Closed breezewish closed 5 years ago

breezewish commented 5 years ago

Feature Request

Currently codec::mysql::Duration is defined as follows:

pub struct Duration {
    dur: StdDuration,
    fsp: u8,
    neg: bool,
}

which costs 24 bytes. It would be nice to define it as:

pub struct Duration {
    dur: i64,
    fsp: u8,
}

which only needs 16 bytes.

Smaller structures usually mean less memory copying when their values are used.

Or even more:

pub type Duration = u64;

which only needs 8 bytes and is small enough to be put directly in a register.

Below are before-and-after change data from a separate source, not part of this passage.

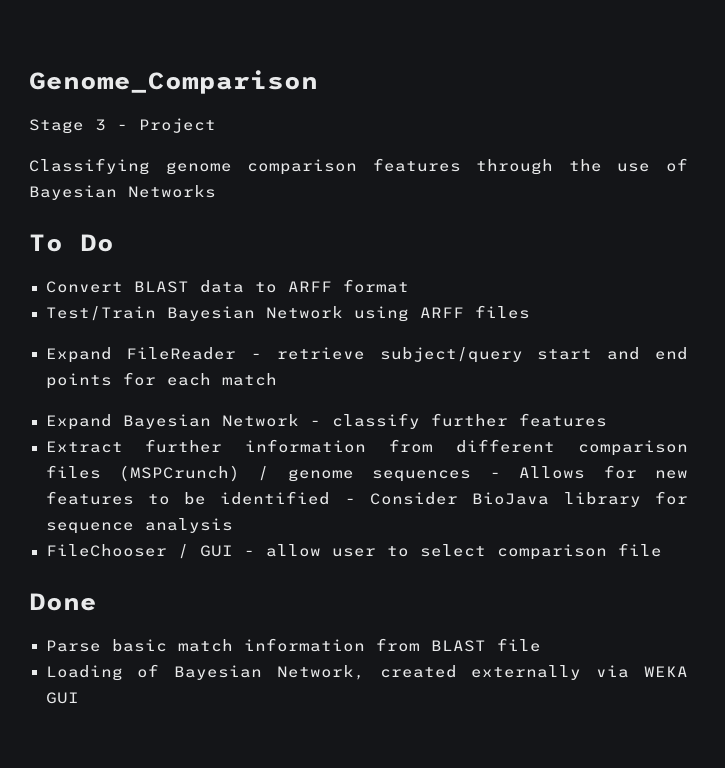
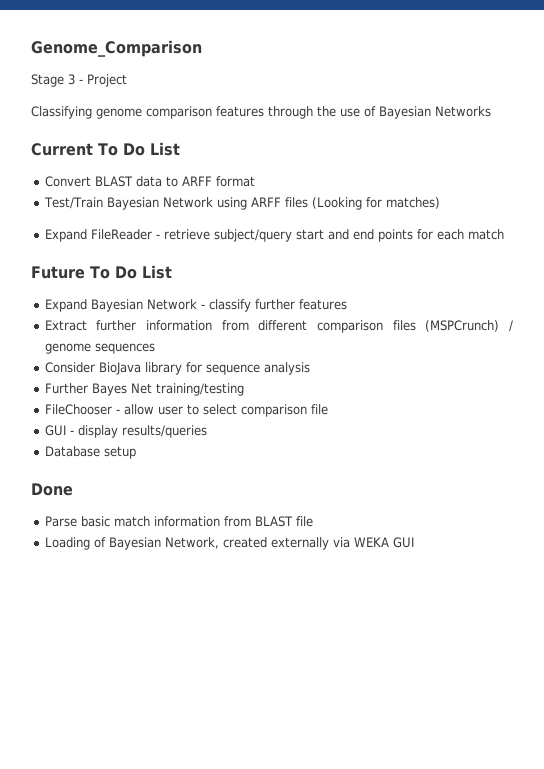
- To Do
+ Current To Do List
- Test/Train Bayesian Network using ARFF files
+ Test/Train Bayesian Network using ARFF files (Looking for matches)
+ Future To Do List
- Extract further information from different comparison files (MSPCrunch) / genome sequences - Allows for new features to be identified - Consider BioJava library for sequence analysis
+ Extract further information from different comparison files (MSPCrunch) / genome sequences
+ Consider BioJava library for sequence analysis
+ Further Bayes Net training/testing
- FileChooser / GUI - allow user to select comparison file
+ FileChooser - allow user to select comparison file
+ GUI - display results/queries
+ Database setup

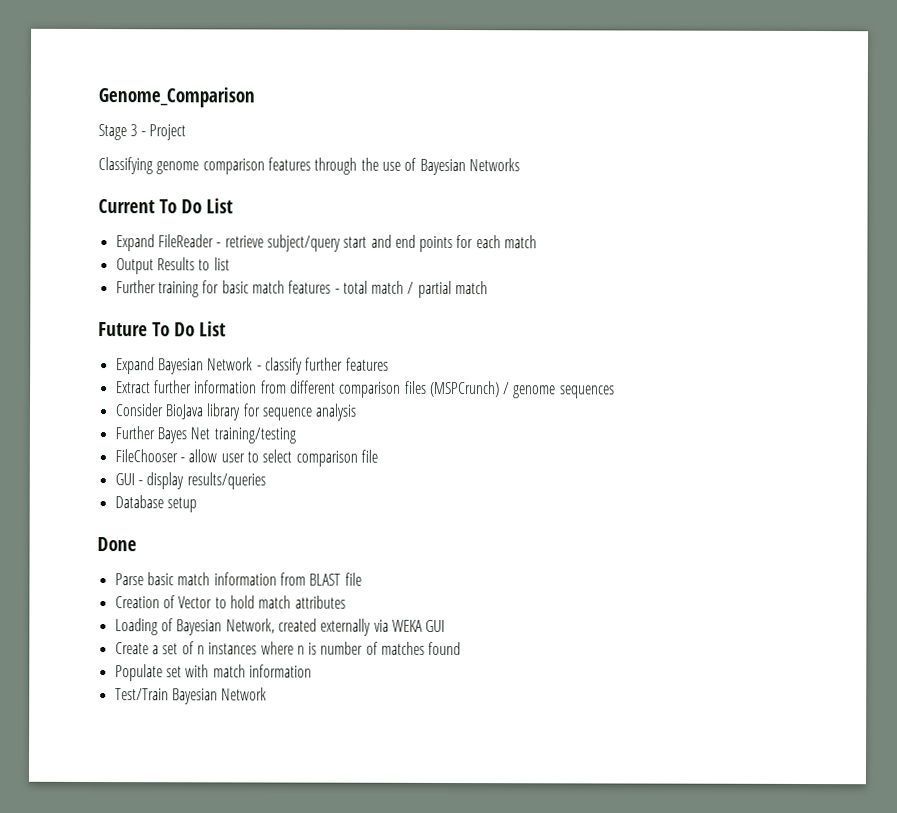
- Convert BLAST data to ARFF format
- Test/Train Bayesian Network using ARFF files (Looking for matches)
+ Output Results to list
+ Further training for basic match features - total match / partial match
+ Creation of Vector to hold match attributes
+ Create a set of n instances where n is number of matches found
+ Populate set with match information
+ Test/Train Bayesian Network

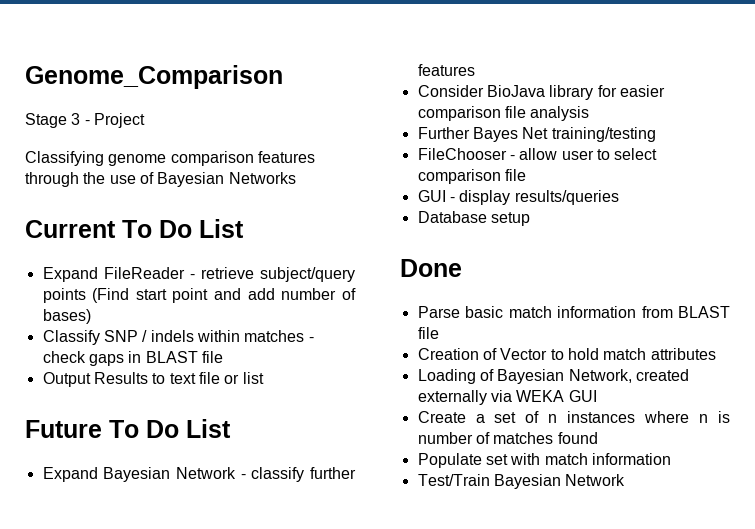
- Expand FileReader - retrieve subject/query start and end points for each match
- Output Results to list
- Further training for basic match features - total match / partial match
+ Expand FileReader - retrieve subject/query points (Find start point and add number of bases)
+ Classify SNP / indels within matches - check gaps in BLAST file
+ Output Results to text file or list
- Extract further information from different comparison files (MSPCrunch) / genome sequences
- Consider BioJava library for sequence analysis
+ Consider BioJava library for easier comparison file analysis

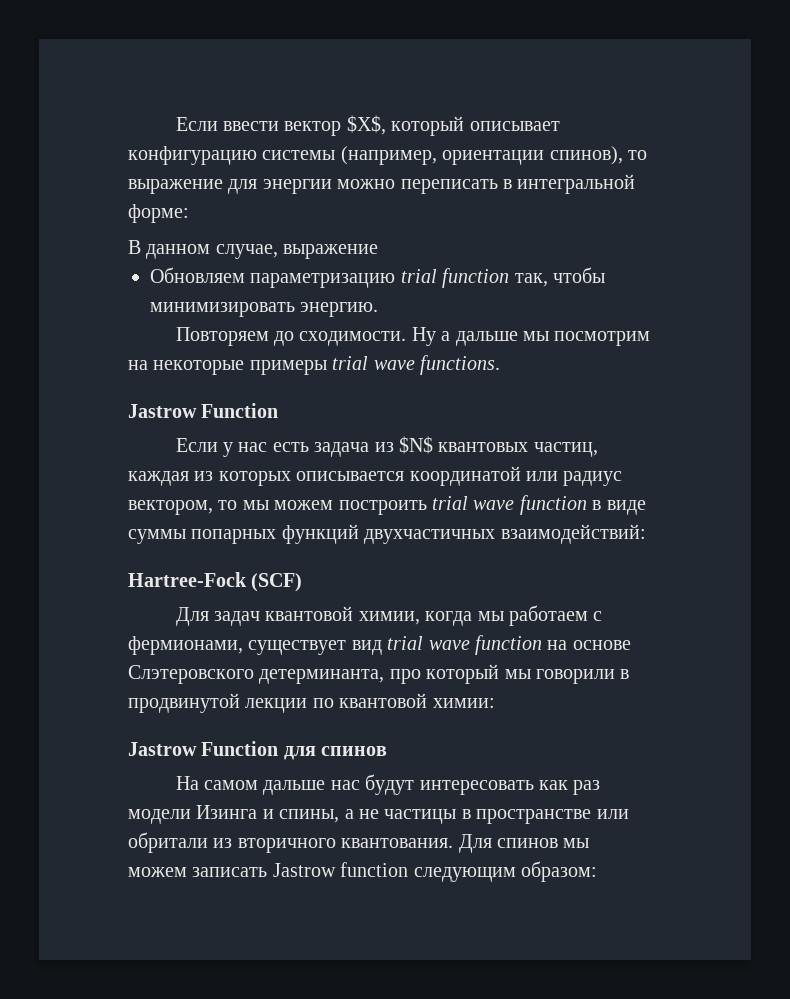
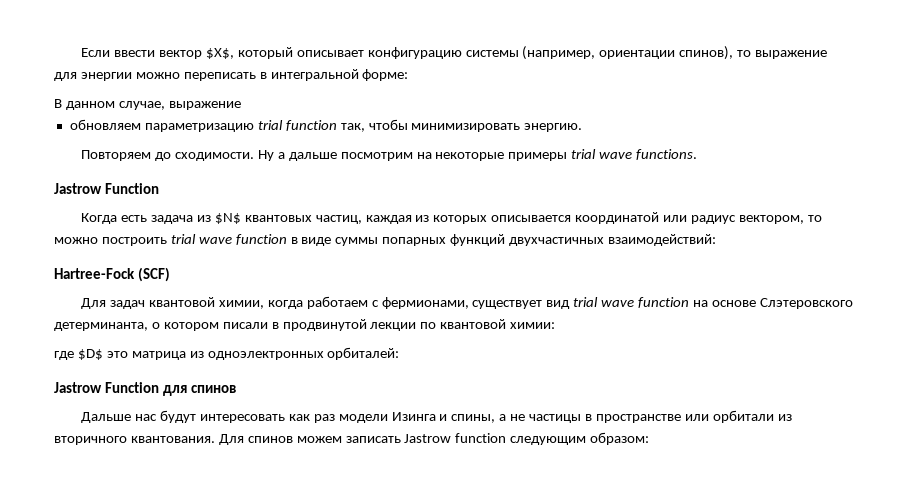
- Обновляем параметризацию trial function так, чтобы минимизировать энергию.
+ обновляем параметризацию trial function так, чтобы минимизировать энергию.
- Ну а дальше мы посмотрим на некоторые примеры trial wave functions.
+ Ну а дальше посмотрим на некоторые примеры trial wave functions.
- Если у нас есть задача из $N$ квантовых частиц, каждая из которых описывается координатой или радиус вектором, то мы можем построить trial wave function в виде суммы попарных функций двухчастичных взаимодействий:
+ Когда есть задача из $N$ квантовых частиц, каждая из которых описывается координатой или радиус вектором, то можно построить trial wave function в виде суммы попарных функций двухчастичных взаимодействий:
- Для задач квантовой химии, когда мы работаем с фермионами, существует вид trial wave function на основе Слэтеровского детерминанта, про который мы говорили в продвинутой лекции по квантовой химии:
+ Для задач квантовой химии, когда работаем с фермионами, существует вид trial wave function на основе Слэтеровского детерминанта, о котором писали в продвинутой лекции по квантовой химии:
+ где $D$ это матрица из одноэлектронных орбиталей:
- На самом дальше нас будут интересовать как раз модели Изинга и спины, а не частицы в пространстве или обритали из вторичного квантования.
+ Дальше нас будут интересовать как раз модели Изинга и спины, а не частицы в пространстве или орбитали из вторичного квантования.
- Для спинов мы можем записать Jastrow function следующим образом:
+ Для спинов можем записать Jastrow function следующим образом:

Why only 8 bytes is enough? Because MySQL's Time's ranges from -838:59:59.999999 to 838:59:59.999999, which is Math.log2(2*839*60*60*1000000)=42.5 bits (less than 6 bytes). We can then encode a 1 byte fsp in later 8 bits.

siddontang commented 5 years ago

em, a little tricky here, I prefer 16 bytes if the performance is not the big problem.

breezewish commented 5 years ago

@siddontang 8 bytes is to fit into the register, because all operations over Duration will be enough to be held in the register, then it should be almost as fast as u64.

brson commented 5 years ago

This seems relatively straightforward. @breeswish is this an issue you can mentor? Any sense of how we measure of the change is worthwhile?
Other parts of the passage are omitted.